• DATA UNDER STUDY:
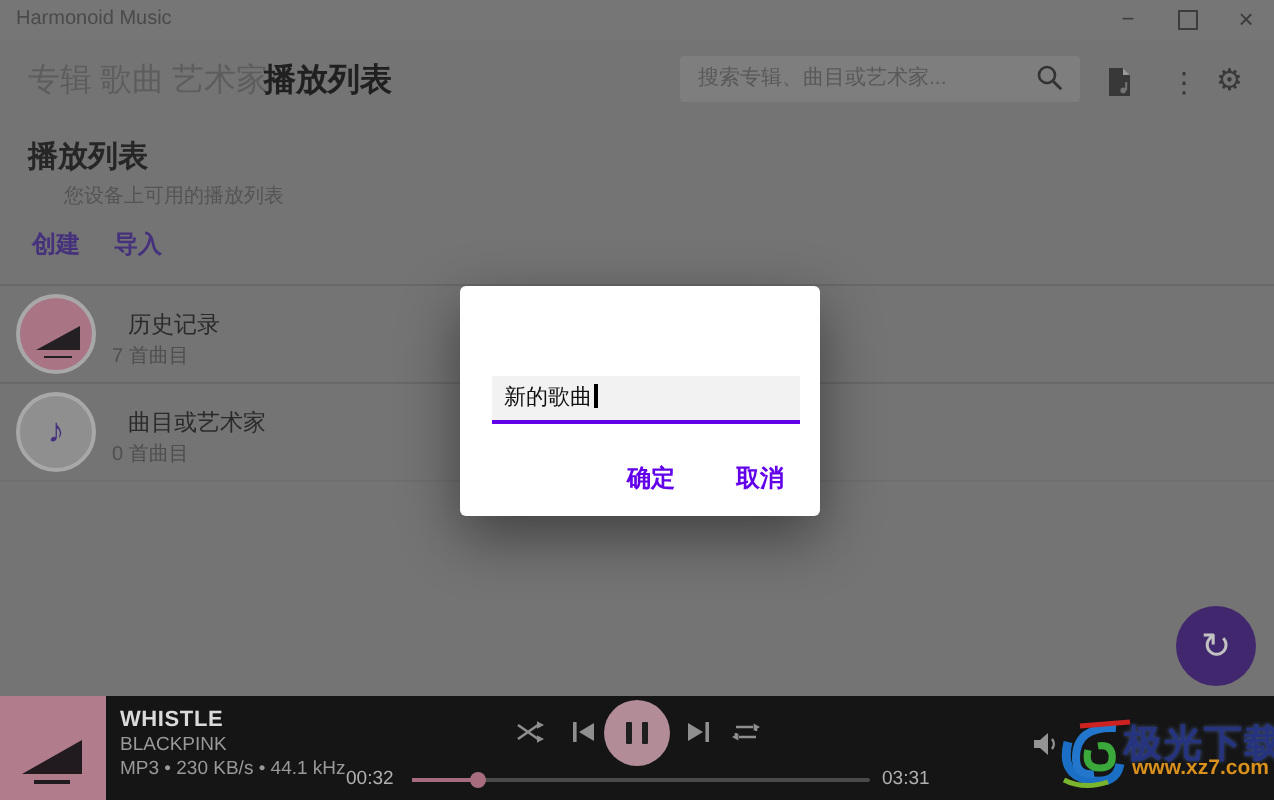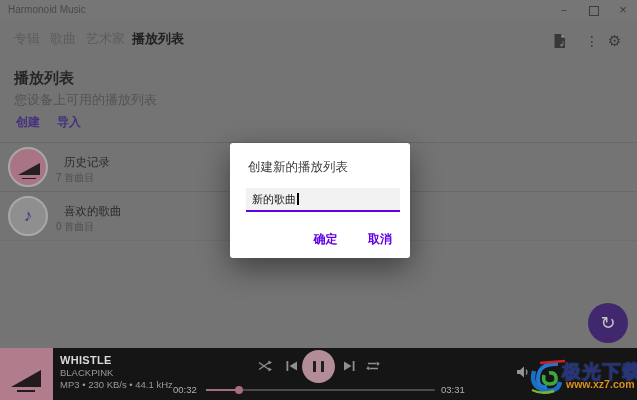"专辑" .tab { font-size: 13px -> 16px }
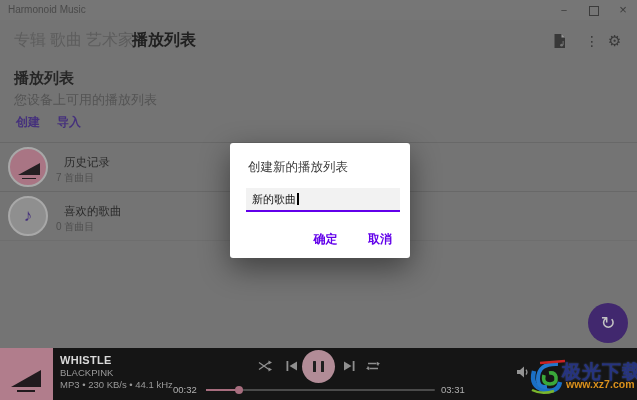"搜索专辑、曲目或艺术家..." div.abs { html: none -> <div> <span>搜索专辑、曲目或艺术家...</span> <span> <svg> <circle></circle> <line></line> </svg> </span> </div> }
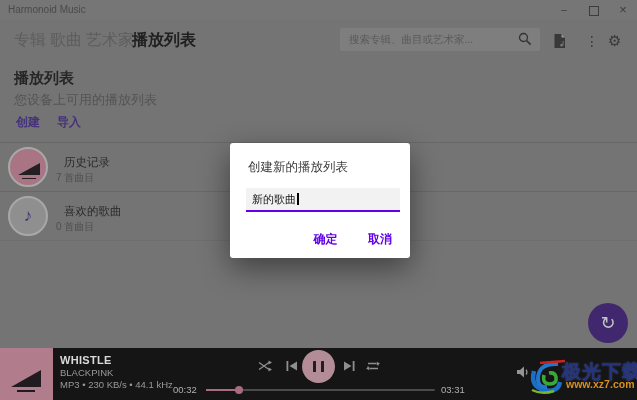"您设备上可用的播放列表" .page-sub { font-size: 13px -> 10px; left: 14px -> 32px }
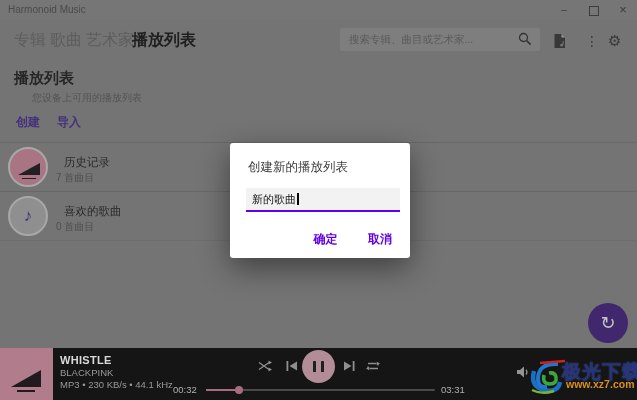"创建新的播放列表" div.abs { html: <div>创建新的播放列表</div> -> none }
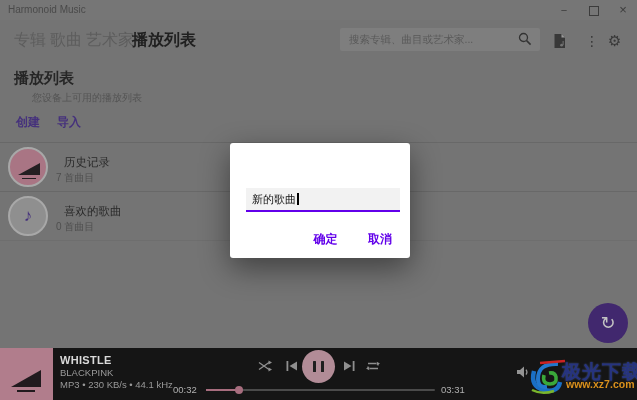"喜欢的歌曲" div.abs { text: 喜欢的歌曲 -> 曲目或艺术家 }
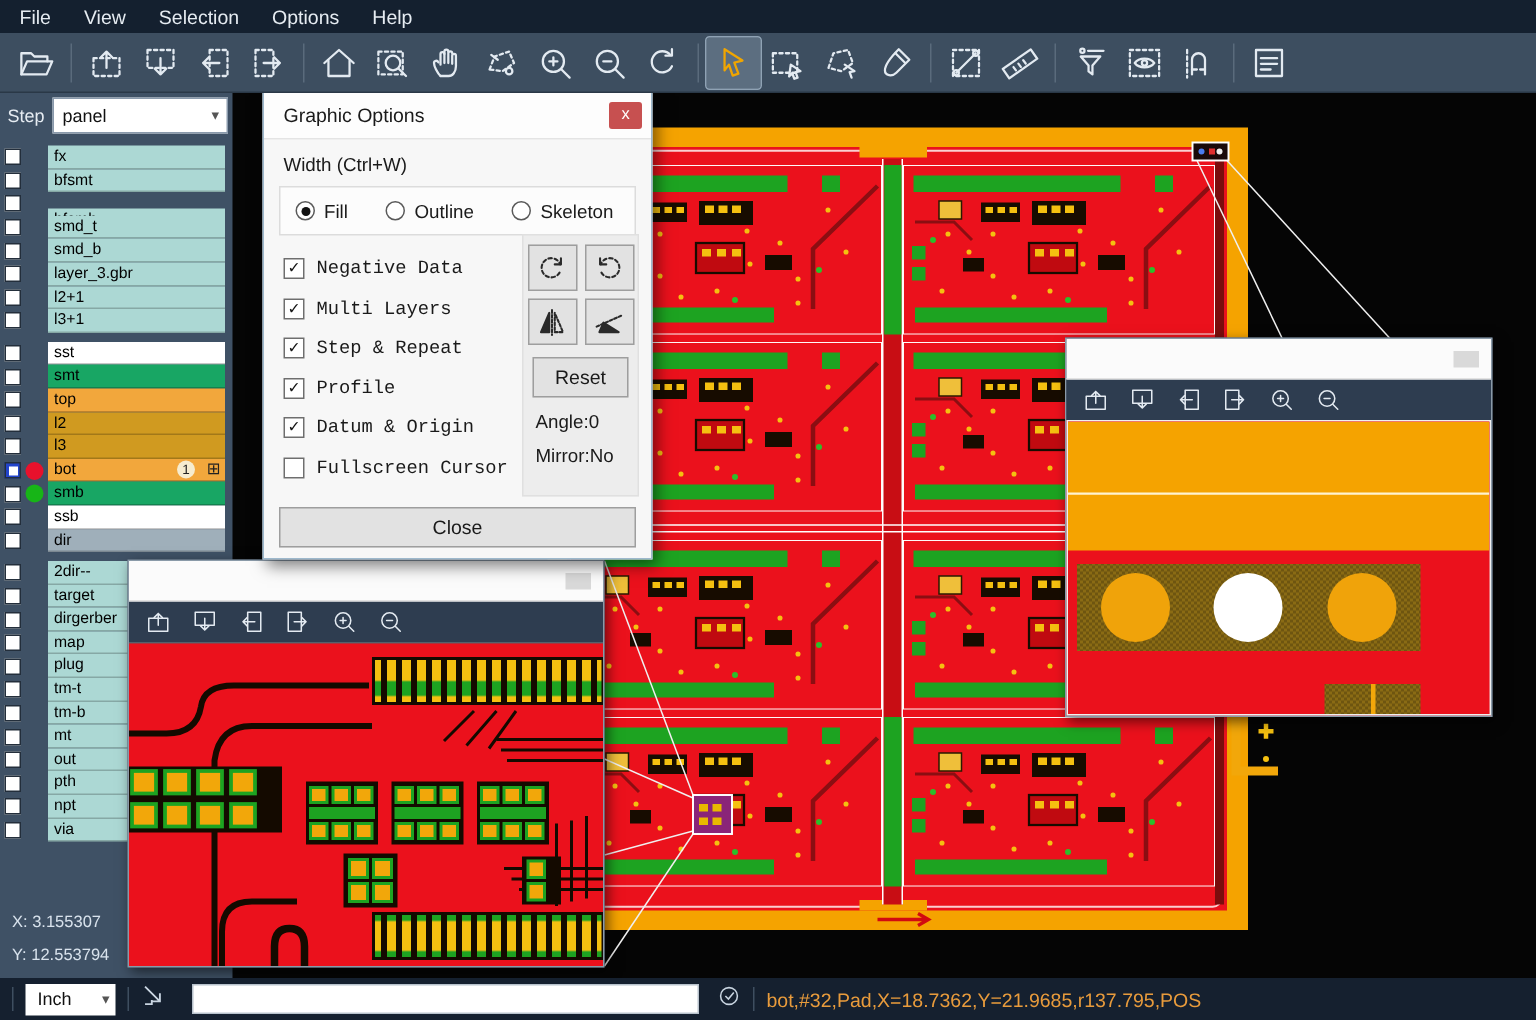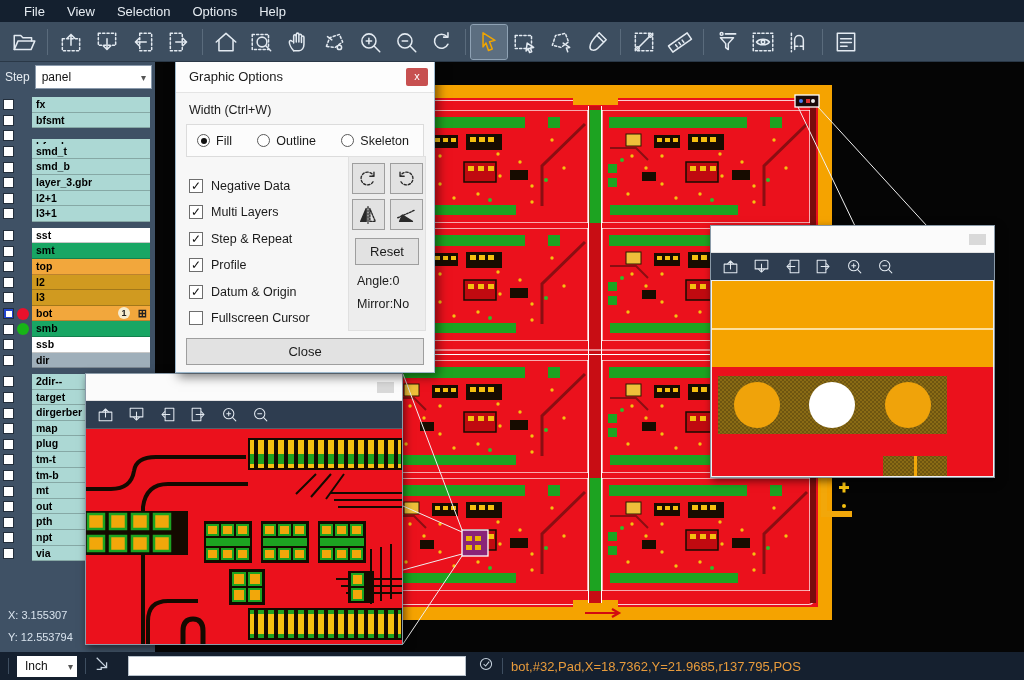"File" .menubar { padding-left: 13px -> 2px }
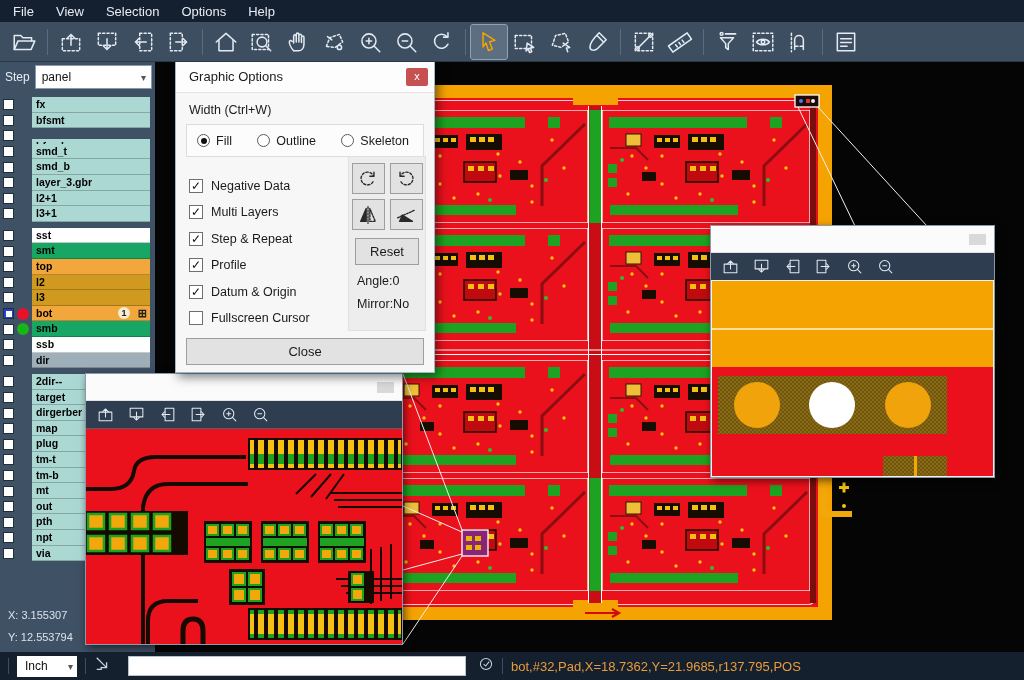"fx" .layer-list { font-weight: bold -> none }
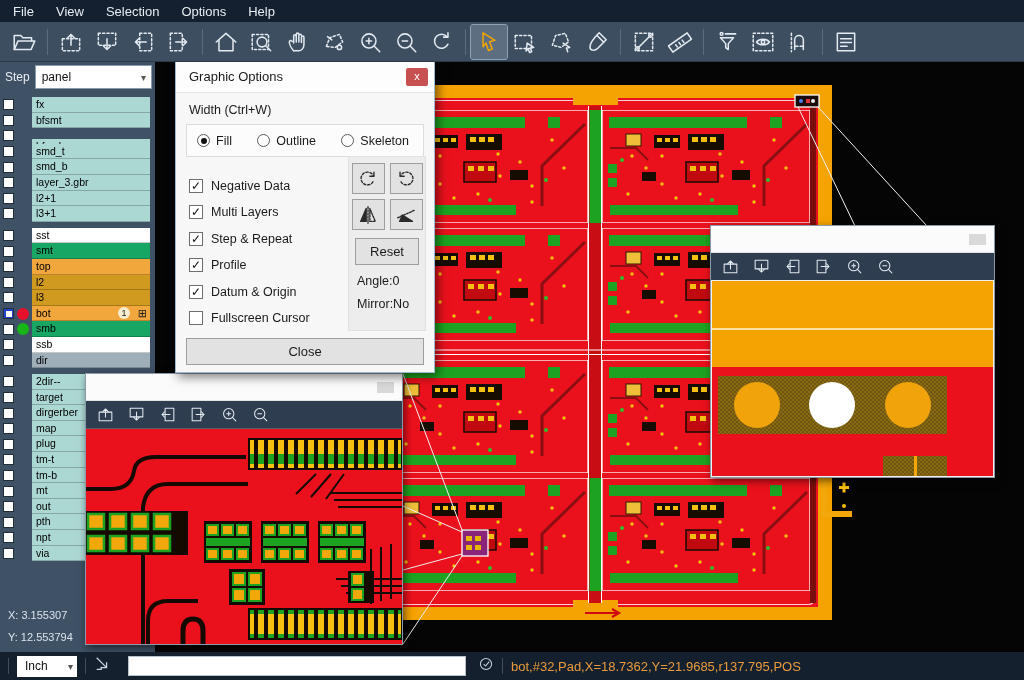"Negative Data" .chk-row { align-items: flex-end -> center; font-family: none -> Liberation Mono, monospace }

• WHAT IS BEING ASKED: What you should return is the exact text of every line from the top of the entries through the line with "13px -> 10px;", pictures removed.

• REPLY:
"专辑" .tab { font-size: 13px -> 16px }
"搜索专辑、曲目或艺术家..." div.abs { html: none -> <div> <span>搜索专辑、曲目或艺术家...</span> <span> <svg> <circle></circle> <line></line> </svg> </span> </div> }
"您设备上可用的播放列表" .page-sub { font-size: 13px -> 10px; left: 14px -> 32px }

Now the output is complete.